# First Swarm



## Ernie (Jul 22, 2007)

Caught my first swarm today. A textbook example of a swarm too. It was about 10' up on a maple branch just hanging there clustered up. I doused them heavily with sugar water and waited about 30 minutes but they were aggressive as all get out. I got stung a LOT, even through my suit. 

I didn't bring a saw so I just brushed them off the branch into a deep body with my hands until I was sure I had the lion's share of the mass, then I shook the branch hard until they all either flew away or fell into the box. 

I then set the box up on a picnic table and waited for about 40 minutes. The workers came out to the entrance of the box and started fanning their little Nassanofs off and it was like a slow motion vacuum cleaner. All the bees loitering around in the air slowly got pulled into the box to join their sisters.

Probably one of my coolest beekeeping moments ever. I'm very pleased with how it went.


----------



## Callieslamb (Feb 27, 2007)

I have caught 2 swarms so I dont' have that much experience, but I haven't ever even used a suit for catching them - they weren't aggressive at all. Are you sure your swarm has a queen? 

glad you caught them. It is fascinating to watch them walk into the hive.


----------



## Ernie (Jul 22, 2007)

Not 100% sure they have a queen, but they were fanning and they did move from the limb to the box after I got most of the cluster. My book-learning says they won't fan the Nassanof _unless_ they're with the queen, but I'd appreciate some real-experience confirmation on that.

If they don't have a queen, I've got about 5 pounds of really angry workers. Could I take a frame of brood (capped and uncapped) from another hive and let them supercede one?


----------



## springvalley (Jun 23, 2009)

Ernie, congratulations on your first swarm!! I've never even seen a swarm, let alone try to capture it, but was wondering if you should have tried a sharp 'wack' to the limb first to knock them into the box instead of brushing them off the branch with your hand. Could that have been the trigger to getting the gals riled up? Looking forward to further posts on this!!
-Catherine


----------



## Ernie (Jul 22, 2007)

Could have been.
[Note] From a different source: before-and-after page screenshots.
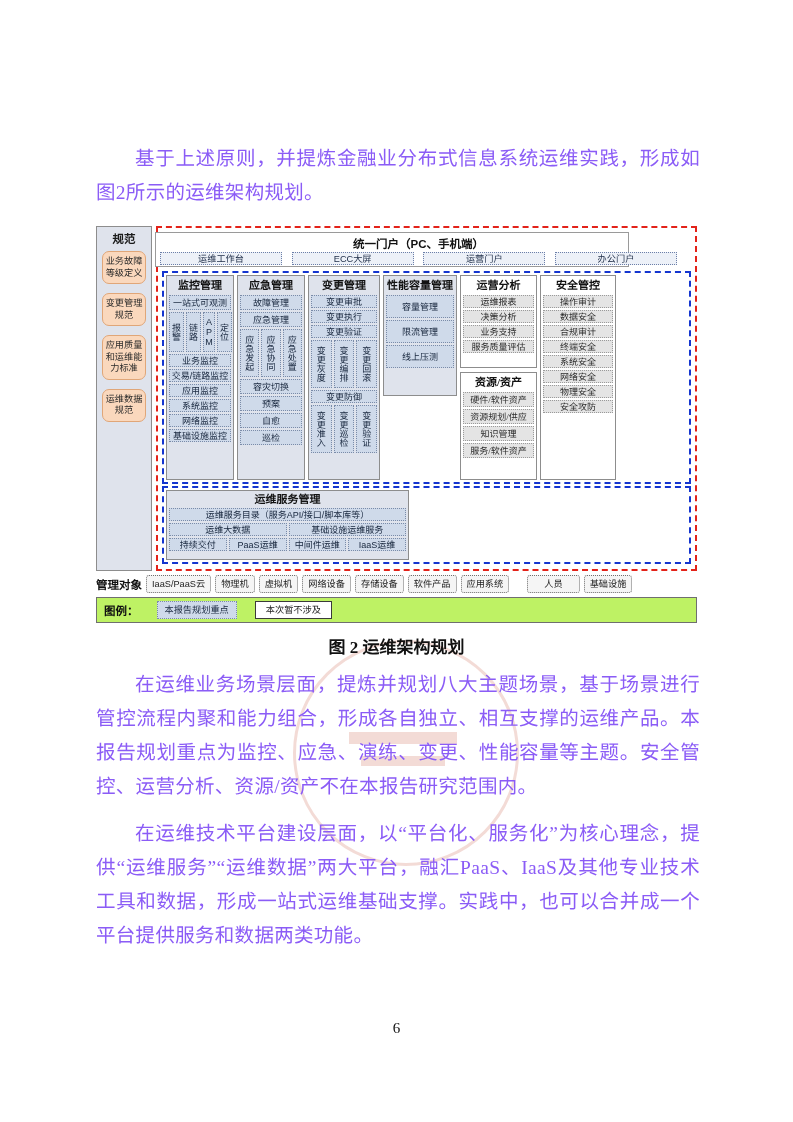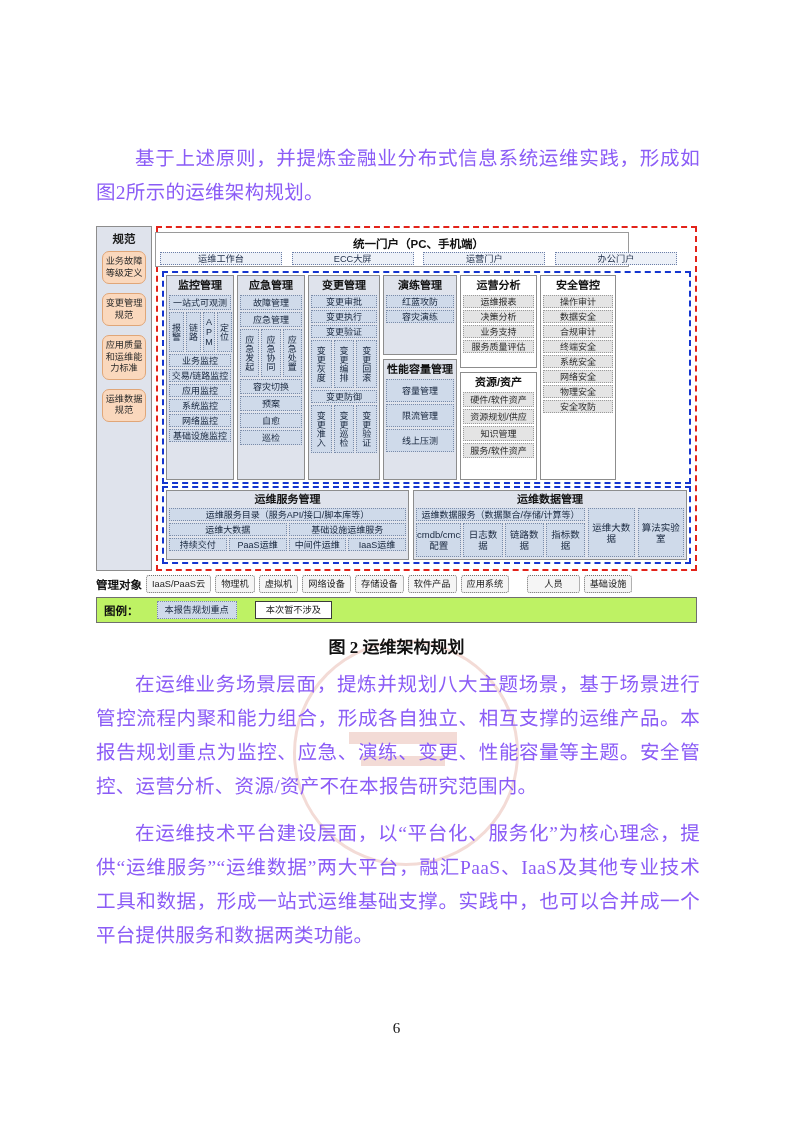--- a/index.html
+++ b/index.html
@@ -252,42 +252,37 @@
         </div>
         <div class="cap">变更防御</div>
         <div class="vrow" style="height:48px;">
           <div class="vcap">变更准入</div>
           <div class="vcap">变更巡检</div>
           <div class="vcap">变更验证</div>
         </div>
       </div>
 
       <div style="width:74px;display:flex;flex-direction:column;gap:4px;">
-        <div class="scen-col" style="height:80px;">
-          <div class="scen-title">演练管理</div>
-          <div class="cap">红蓝攻防</div>
-          <div class="cap">容灾演练</div>
-        </div>
         <div class="scen-col" style="height:121px;">
           <div class="scen-title">性能容量管理</div>
           <div class="cap" style="height:23px;line-height:22px;">容量管理</div>
           <div class="cap" style="height:23px;line-height:22px;">限流管理</div>
           <div class="cap" style="height:23px;line-height:22px;">线上压测</div>
         </div>
       </div>
 
       <div style="width:77px;display:flex;flex-direction:column;gap:4px;">
         <div class="scen-col" style="height:93px;background:#ffffff;">
           <div class="scen-title">运营分析</div>
           <div class="cap gray">运维报表</div>
           <div class="cap gray">决策分析</div>
           <div class="cap gray">业务支持</div>
           <div class="cap gray">服务质量评估</div>
         </div>
-        <div class="scen-col" style="height:108px;background:#ffffff;">
+        <div class="scen-col" style="height:108px;background:#ffffff;font-family:Liberation Serif, serif;">
           <div class="scen-title">资源/资产</div>
           <div class="cap gray" style="height:15px;line-height:14px;">硬件/软件资产</div>
           <div class="cap gray" style="height:15px;line-height:14px;">资源规划/供应</div>
           <div class="cap gray" style="height:15px;line-height:14px;">知识管理</div>
           <div class="cap gray" style="height:15px;line-height:14px;">服务/软件资产</div>
         </div>
       </div>
 
       <div class="scen-col" style="width:76px;background:#ffffff;">
         <div class="scen-title">安全管控</div>
@@ -313,38 +308,20 @@
           <div class="cap" style="flex:1;">基础设施运维服务</div>
         </div>
         <div class="plat-row">
           <div class="cap" style="flex:1;">持续交付</div>
           <div class="cap" style="flex:1;">PaaS运维</div>
           <div class="cap" style="flex:1;">中间件运维</div>
           <div class="cap" style="flex:1;">IaaS运维</div>
         </div>
       </div>
 
-      <div class="plat-col" style="width:274px;">
-        <div class="plat-title">运维数据管理</div>
-        <div style="display:flex;gap:3px;flex:1;">
-          <div style="flex:1;display:flex;flex-direction:column;gap:2px;">
-            <div class="cap">运维数据服务（数据聚合/存储/计算等）</div>
-            <div class="plat-row" style="flex:1;">
-              <div class="bigcap" style="flex:1;">cmdb/cmc配置</div>
-              <div class="bigcap" style="flex:1;">日志数据</div>
-              <div class="bigcap" style="flex:1;">链路数据</div>
-              <div class="bigcap" style="flex:1;">指标数据</div>
-            </div>
-          </div>
-          <div style="width:96px;display:flex;gap:3px;">
-            <div class="bigcap" style="flex:1;">运维大数据</div>
-            <div class="bigcap" style="flex:1;">算法实验室</div>
-          </div>
-        </div>
-      </div>
 
     </div>
 
     <div class="mo-row">
       <div class="mo-label">管理对象</div>
       <div class="mo-item">IaaS/PaaS云</div>
       <div class="mo-item">物理机</div>
       <div class="mo-item">虚拟机</div>
       <div class="mo-item">网络设备</div>
       <div class="mo-item">存储设备</div>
I thought about just trying to shake them in but there were a number of branches beneath the one they were on and I didn't want them all scattered across creation. 

I looked at the hive this morning and boy are they aggressive. I got stung on the face just walking up to it. So I suited up and put in the rest of the frames but they were really, really hot. I'm hoping they will calm down.

A couple of questions though:

1. Is the queen in a swarm already fertilized? If not, how long until I can expect her to start laying eggs? There's 2 frames of drawn comb in there already.

2. Should I put a frame of brood in there just in case?


----------



## Michael W. Smith (Jun 2, 2002)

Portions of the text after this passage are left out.